(Beginning of Records supplied)
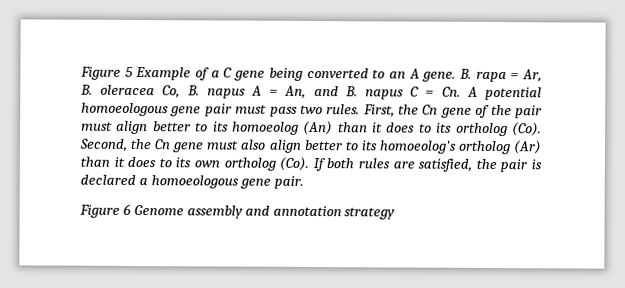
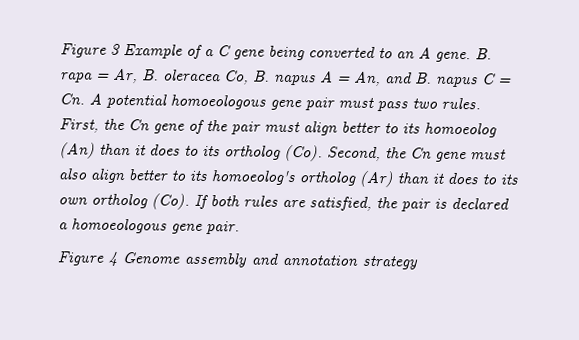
- Figure 5 Example of a C gene being converted to an A gene.
+ Figure 3 Example of a C gene being converted to an A gene.
- Figure 6 Genome assembly and annotation strategy
+ Figure 4 Genome assembly and annotation strategy

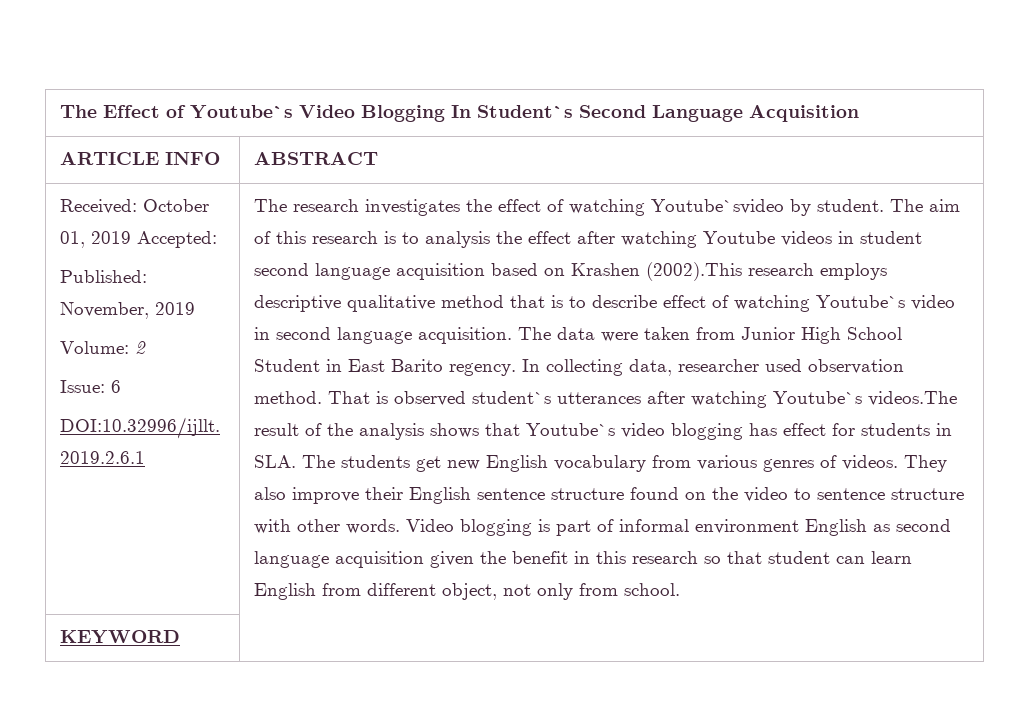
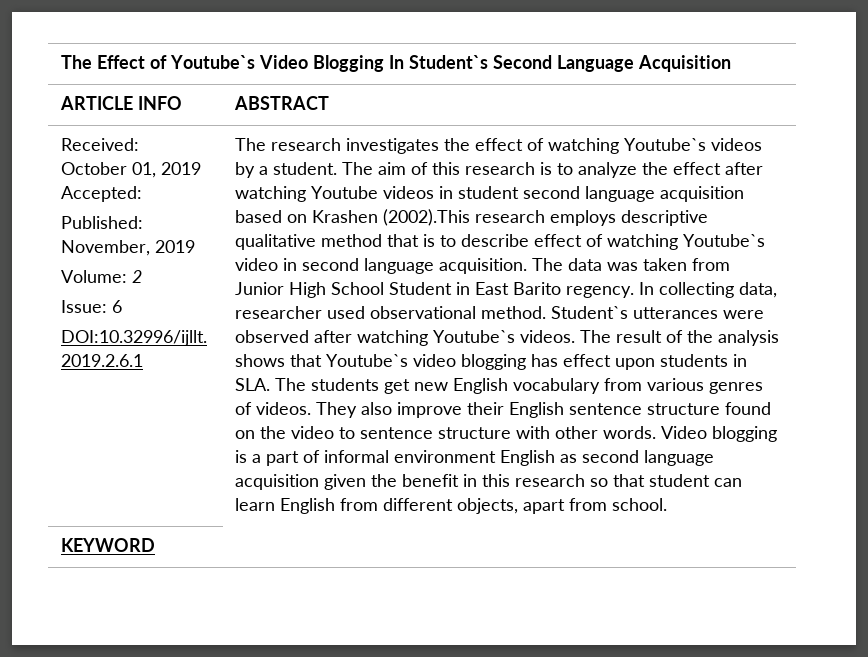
- The research investigates the effect of watching Youtube`svideo by student.
+ The research investigates the effect of watching Youtube`s videos by a student.
- The aim of this research is to analysis the effect after watching Youtube videos in student second language acquisition based on Krashen (2002).This research employs descriptive qualitative method that is to describe effect of watching Youtube`s video in second language acquisition.
+ The aim of this research is to analyze the effect after watching Youtube videos in student second language acquisition based on Krashen (2002).This research employs descriptive qualitative method that is to describe effect of watching Youtube`s video in second language acquisition.
- The data were taken from Junior High School Student in East Barito regency.
+ The data was taken from Junior High School Student in East Barito regency.
- In collecting data, researcher used observation method. That is observed student`s utterances after watching Youtube`s videos.The result of the analysis shows that Youtube`s video blogging has effect for students in SLA. The students get new English vocabulary from various genres of videos.
+ In collecting data, researcher used observational method. Student`s utterances were observed after watching Youtube`s videos. The result of the analysis shows that Youtube`s video blogging has effect upon students in SLA. The students get new English vocabulary from various genres of videos.
- Video blogging is part of informal environment English as second language acquisition given the benefit in this research so that student can learn English from different object, not only from school.
+ Video blogging is a part of informal environment English as second language acquisition given the benefit in this research so that student can learn English from different objects, apart from school.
(End of Records supplied)
Using the data above, retype exactly and only the lines from the one containing "- Figure 6 Genome" up to and including the one containing "The data was", with no pictures carried over.

- Figure 6 Genome assembly and annotation strategy
+ Figure 4 Genome assembly and annotation strategy

- The research investigates the effect of watching Youtube`svideo by student.
+ The research investigates the effect of watching Youtube`s videos by a student.
- The aim of this research is to analysis the effect after watching Youtube videos in student second language acquisition based on Krashen (2002).This research employs descriptive qualitative method that is to describe effect of watching Youtube`s video in second language acquisition.
+ The aim of this research is to analyze the effect after watching Youtube videos in student second language acquisition based on Krashen (2002).This research employs descriptive qualitative method that is to describe effect of watching Youtube`s video in second language acquisition.
- The data were taken from Junior High School Student in East Barito regency.
+ The data was taken from Junior High School Student in East Barito regency.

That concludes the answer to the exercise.